**REQUIRED ACTION:** After reading the entries below, copy word for word the lines from the first through the line containing "shipping: 34.31 -> none", and stop there.

Collected data:
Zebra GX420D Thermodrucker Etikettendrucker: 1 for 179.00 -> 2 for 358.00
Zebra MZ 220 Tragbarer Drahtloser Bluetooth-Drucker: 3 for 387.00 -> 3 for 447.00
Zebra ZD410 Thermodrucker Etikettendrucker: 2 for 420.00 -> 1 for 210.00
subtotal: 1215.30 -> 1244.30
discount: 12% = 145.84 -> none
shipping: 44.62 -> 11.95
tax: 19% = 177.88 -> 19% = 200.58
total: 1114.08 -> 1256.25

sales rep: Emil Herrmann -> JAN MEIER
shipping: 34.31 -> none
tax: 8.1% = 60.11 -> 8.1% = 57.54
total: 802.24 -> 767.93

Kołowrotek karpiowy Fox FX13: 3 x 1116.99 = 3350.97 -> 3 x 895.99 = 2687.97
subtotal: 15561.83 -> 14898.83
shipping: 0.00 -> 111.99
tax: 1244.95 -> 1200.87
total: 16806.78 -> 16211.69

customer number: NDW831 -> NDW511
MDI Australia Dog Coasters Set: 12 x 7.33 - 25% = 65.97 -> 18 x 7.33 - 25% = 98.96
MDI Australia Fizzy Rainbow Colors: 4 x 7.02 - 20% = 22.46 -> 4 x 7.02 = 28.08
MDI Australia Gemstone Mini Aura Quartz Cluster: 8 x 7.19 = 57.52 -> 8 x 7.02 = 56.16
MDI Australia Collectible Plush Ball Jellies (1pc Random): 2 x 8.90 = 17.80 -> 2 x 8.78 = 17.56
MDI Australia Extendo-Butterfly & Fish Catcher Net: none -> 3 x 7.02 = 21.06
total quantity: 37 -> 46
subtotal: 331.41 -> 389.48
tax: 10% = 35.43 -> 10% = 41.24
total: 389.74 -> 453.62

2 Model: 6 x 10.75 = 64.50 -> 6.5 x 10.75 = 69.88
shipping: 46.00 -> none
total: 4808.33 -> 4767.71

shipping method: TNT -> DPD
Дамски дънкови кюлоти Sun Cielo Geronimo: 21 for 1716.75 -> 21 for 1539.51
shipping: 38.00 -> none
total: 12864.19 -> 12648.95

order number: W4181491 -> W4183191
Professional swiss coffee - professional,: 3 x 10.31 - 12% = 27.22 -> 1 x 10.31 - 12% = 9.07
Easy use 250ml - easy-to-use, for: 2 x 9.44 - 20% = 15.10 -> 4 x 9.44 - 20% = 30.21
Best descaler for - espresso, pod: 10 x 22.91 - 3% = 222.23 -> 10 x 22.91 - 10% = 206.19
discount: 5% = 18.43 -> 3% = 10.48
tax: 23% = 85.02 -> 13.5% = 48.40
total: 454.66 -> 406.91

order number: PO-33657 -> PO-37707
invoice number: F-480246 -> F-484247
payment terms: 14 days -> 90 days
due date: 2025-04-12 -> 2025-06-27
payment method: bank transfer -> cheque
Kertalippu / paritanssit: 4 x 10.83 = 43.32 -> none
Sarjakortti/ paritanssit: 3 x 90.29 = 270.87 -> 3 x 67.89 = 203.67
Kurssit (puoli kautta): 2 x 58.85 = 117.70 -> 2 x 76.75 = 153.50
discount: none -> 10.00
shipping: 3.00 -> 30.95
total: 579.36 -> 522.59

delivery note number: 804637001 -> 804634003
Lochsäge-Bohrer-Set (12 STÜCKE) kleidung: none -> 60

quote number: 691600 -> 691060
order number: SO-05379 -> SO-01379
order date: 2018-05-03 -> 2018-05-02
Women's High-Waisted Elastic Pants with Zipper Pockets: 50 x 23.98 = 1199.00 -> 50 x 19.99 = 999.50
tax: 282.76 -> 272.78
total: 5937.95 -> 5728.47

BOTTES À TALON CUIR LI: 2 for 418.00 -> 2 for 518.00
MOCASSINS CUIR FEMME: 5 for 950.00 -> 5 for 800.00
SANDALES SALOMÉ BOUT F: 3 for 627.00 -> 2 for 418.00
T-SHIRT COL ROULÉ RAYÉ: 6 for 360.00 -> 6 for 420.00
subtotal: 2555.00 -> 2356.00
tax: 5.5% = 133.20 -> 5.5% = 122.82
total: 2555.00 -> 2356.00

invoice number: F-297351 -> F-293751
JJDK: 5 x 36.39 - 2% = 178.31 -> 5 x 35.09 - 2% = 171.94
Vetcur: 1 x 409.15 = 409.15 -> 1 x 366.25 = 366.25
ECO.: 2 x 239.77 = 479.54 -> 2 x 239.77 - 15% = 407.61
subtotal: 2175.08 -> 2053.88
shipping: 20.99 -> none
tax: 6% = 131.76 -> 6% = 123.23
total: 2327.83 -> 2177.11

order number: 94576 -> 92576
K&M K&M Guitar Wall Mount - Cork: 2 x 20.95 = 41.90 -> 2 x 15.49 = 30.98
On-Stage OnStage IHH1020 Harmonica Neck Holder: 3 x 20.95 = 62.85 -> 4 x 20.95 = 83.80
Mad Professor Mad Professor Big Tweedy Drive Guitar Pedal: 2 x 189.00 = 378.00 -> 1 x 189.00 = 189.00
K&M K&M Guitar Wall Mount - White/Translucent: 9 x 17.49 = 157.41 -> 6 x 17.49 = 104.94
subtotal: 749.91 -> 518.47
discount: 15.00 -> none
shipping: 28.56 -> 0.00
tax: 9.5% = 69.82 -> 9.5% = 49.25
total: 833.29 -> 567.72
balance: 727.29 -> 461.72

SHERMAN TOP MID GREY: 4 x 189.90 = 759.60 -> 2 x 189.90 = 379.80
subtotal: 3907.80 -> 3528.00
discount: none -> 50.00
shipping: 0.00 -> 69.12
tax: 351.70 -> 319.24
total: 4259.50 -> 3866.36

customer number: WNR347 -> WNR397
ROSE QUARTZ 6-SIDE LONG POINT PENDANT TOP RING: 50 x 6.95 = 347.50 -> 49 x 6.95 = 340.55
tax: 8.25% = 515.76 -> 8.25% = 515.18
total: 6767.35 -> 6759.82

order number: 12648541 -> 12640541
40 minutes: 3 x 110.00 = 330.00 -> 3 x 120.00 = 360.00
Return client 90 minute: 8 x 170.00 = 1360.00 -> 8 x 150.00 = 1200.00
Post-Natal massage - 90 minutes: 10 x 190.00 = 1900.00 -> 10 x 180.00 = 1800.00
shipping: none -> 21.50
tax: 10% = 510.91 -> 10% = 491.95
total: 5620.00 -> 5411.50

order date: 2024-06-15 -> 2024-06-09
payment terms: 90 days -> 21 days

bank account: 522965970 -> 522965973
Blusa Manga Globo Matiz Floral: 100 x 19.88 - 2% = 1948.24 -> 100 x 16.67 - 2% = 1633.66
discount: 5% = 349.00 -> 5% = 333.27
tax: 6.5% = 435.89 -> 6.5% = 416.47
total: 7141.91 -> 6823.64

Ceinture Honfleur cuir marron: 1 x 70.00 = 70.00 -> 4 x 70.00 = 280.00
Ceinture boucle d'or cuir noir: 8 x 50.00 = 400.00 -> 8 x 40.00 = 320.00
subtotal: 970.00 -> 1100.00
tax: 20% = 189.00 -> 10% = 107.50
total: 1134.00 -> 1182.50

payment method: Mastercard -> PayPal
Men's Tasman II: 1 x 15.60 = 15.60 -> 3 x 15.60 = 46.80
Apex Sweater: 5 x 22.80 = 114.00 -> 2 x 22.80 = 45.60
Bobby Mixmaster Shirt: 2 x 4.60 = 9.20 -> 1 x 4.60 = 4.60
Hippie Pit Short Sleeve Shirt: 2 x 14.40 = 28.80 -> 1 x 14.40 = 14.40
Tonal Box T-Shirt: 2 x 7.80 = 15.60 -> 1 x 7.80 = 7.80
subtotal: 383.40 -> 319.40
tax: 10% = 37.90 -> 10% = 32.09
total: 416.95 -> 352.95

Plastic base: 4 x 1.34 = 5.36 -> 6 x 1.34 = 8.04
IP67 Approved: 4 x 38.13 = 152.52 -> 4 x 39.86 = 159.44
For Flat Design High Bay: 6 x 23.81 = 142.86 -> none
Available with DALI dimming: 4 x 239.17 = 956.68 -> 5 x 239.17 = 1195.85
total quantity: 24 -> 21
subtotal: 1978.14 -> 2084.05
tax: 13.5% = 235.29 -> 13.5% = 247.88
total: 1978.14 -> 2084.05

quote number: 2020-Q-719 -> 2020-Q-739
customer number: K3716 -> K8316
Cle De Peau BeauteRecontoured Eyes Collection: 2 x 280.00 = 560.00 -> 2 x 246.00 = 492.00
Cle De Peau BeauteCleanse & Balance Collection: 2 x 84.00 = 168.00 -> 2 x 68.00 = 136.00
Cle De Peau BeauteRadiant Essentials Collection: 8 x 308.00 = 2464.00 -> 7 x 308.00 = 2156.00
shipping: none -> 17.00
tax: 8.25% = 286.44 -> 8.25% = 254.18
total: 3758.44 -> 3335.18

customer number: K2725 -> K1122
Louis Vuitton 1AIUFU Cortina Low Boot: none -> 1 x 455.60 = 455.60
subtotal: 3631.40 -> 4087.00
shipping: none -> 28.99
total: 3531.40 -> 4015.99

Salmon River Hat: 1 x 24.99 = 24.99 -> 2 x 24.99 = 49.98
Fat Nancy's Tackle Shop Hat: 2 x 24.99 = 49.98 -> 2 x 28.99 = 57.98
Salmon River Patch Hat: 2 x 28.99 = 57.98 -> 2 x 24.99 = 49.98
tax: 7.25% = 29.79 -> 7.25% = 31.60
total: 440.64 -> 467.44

**TASK OUTPUT:**
Zebra GX420D Thermodrucker Etikettendrucker: 1 for 179.00 -> 2 for 358.00
Zebra MZ 220 Tragbarer Drahtloser Bluetooth-Drucker: 3 for 387.00 -> 3 for 447.00
Zebra ZD410 Thermodrucker Etikettendrucker: 2 for 420.00 -> 1 for 210.00
subtotal: 1215.30 -> 1244.30
discount: 12% = 145.84 -> none
shipping: 44.62 -> 11.95
tax: 19% = 177.88 -> 19% = 200.58
total: 1114.08 -> 1256.25

sales rep: Emil Herrmann -> JAN MEIER
shipping: 34.31 -> none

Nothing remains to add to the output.